The Boy : IMAGE 174 : Intemperance
This Image connects to and concludes a triad of Images originating in the Elderly Gentleman section (I111).
This image dramatically connects the death of a reckless motorist to alcohol consumption. Elsewhere in the text (see I113), a strikebreaker is shown guzzling liquor in order to prepare himself to commit acts of violence. Ward’s subliminal temperance lecture reminds us that, at the time he was creating Vertigo, the Eighteenth Amendment and the National Prohibition Act had but recently been overturned by the Twenty-First Amendment (December 6, 1933).11 Over the years, the popular imagination has tended to satirize the supporters of Prohibition as fuddy-duddy Puritanical do-gooders or spoil-sport hypocrites or political toadies and charlatans.
It is useful to recall however that the drive to illegalize alcohol consumption arose in progressivist nineteenth century movements concerned with issues that are still relevant, such as women’s rights (see Mark Twain’s essay on "The Women’s Temperance Movement")11, and that, alcohol (and substance abuse tout court) is still a social problem. It continues to be a major cause of road fatalities12, and even though experts do not posit a cause-and-effect relationship between alcohol abuse and violence—including domestic violence—they do acknowledge a significant association between alcohol and violence. In "Alcohol and Crime: An Analysis of National Data on the Prevalence of Alcohol Involvement in Crime," prepared for the Assistant Attorney General’s National Symposium on Alcohol Abuse and Crime, April 5-7, 1998, Jan M. Chaiken writes: "We now know that nearly 4 in 10 violent victimizations involve use of alcohol, about 4 in 10 fatal motor vehicle accidents are alcohol-involved; and about 4 in 10 offenders, regardless of whether they are on probation, in local jail, or in State prison, self-report that they were using alcohol at the time of the offense."13
President Roosevelt’s announcement of the delegalization of alcohol in 1934 helps to further place Ward’s attitude in perspective. As reported in The New York Times, for, Sunday, December 6, 1933, Roosevelt proclaimed that "this return of individual freedom shall not be accompanied by the repugnant conditions that obtained prior to the adoption of the Eighteenth Amendment and those that have existed since its adoption." He also spoke of a national educational policy that would contribute to "a greater temperance throughout the nation," and expressed a personal wish, which formed part of the newspaper headline, that saloons would not be reopened.

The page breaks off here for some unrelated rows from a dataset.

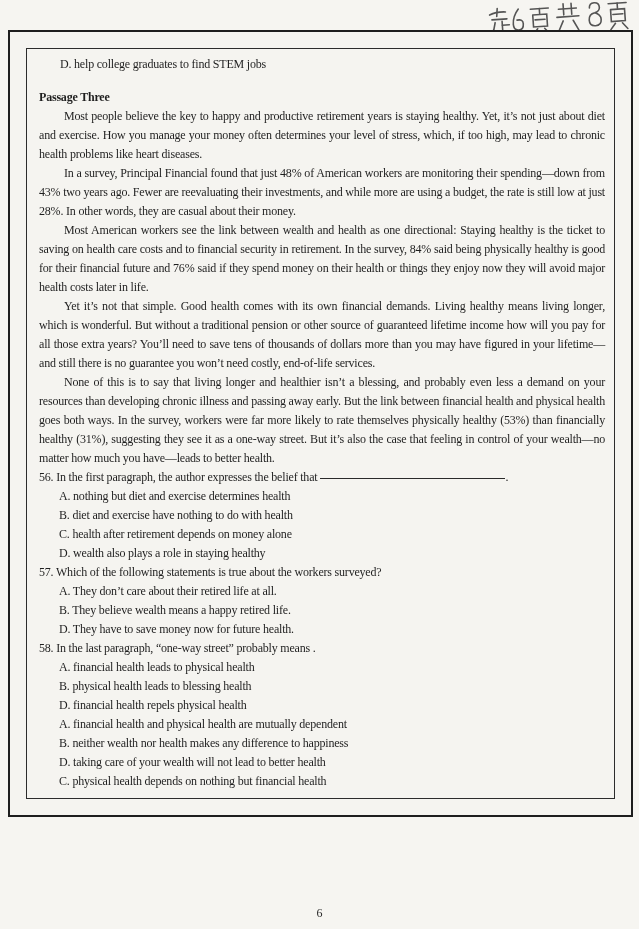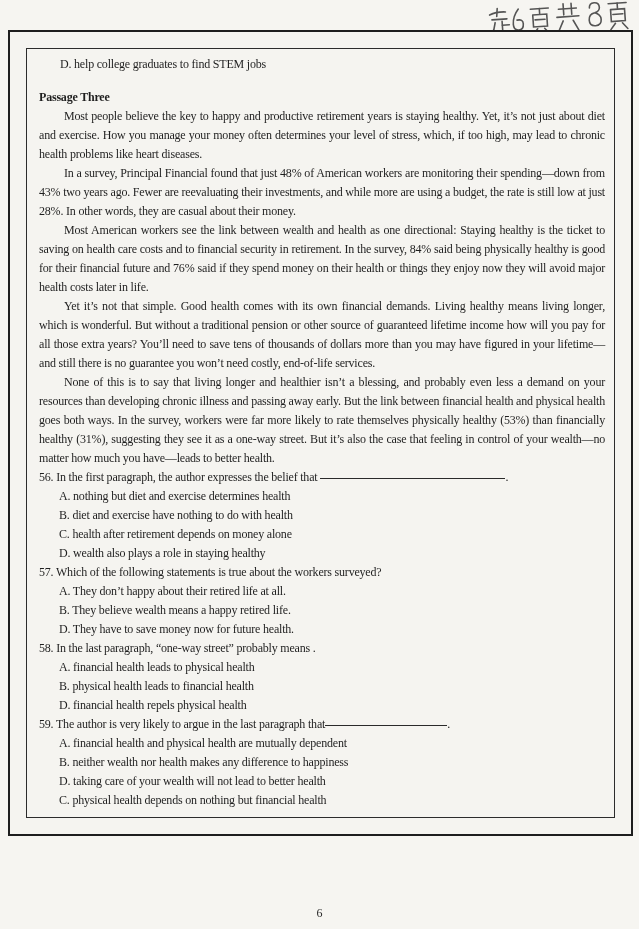"A. They don’t happy about" div.option-row { text: happy -> care }
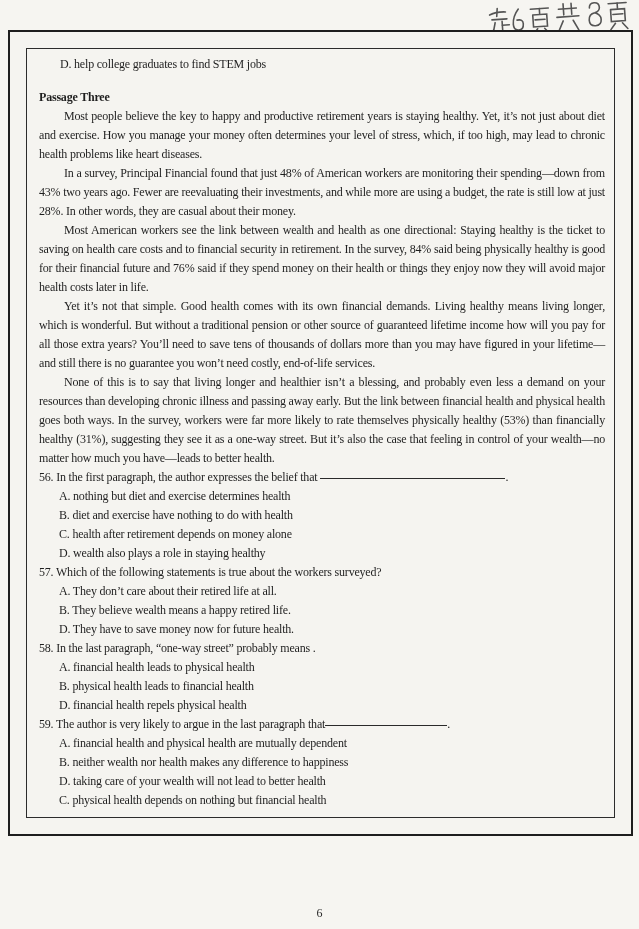"B. physical health leads to" div.option-row { text: financial -> blessing }
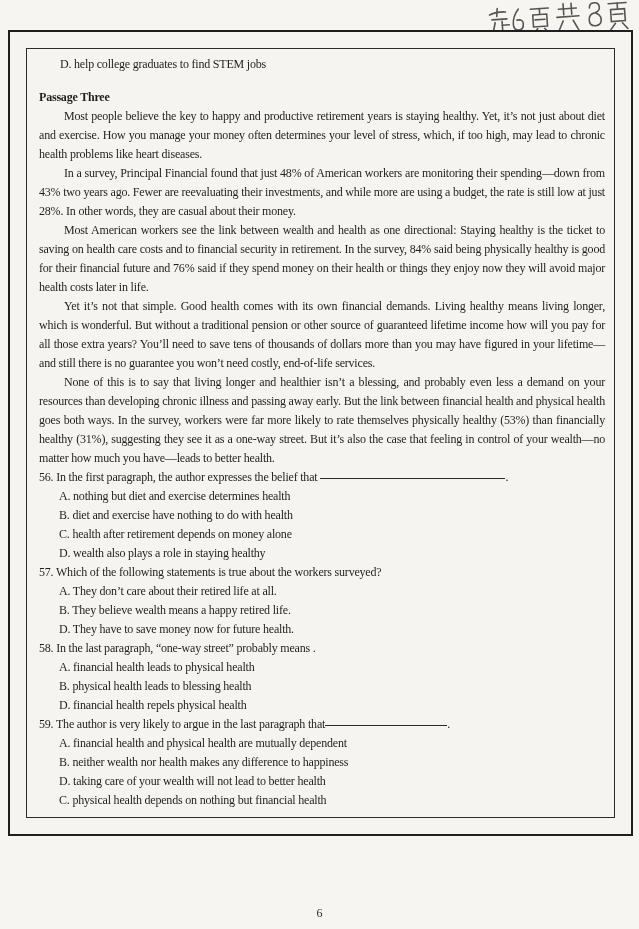"59. The author is very" div.question-stem { html: <div> <span>59. The author is very likely to argue in the last paragraph that</span><span></span><span>.</span> </div> -> none }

Before closing our discussion of Vertigo and alcoholism, let us note that alcoholism is a significant contributing factor in the beatings The Boy sustains in his childhood and youth, which drive him from his home. I159 shows the father wildly attacking The Boy as a young man, with belt in one hand and whiskey bottle in the other. I153 depicts him whipping the helpless Boy, then a mere child: While no bottle is visible in I153, Ward has made the image part of an homologous pair with I159, so that alcoholism can be inferred. In a sense, the image of the college suitcase and the bottle stand as oppositions, just as the images of the rose and the telephone in I96, each symbolizing a choice between life and death.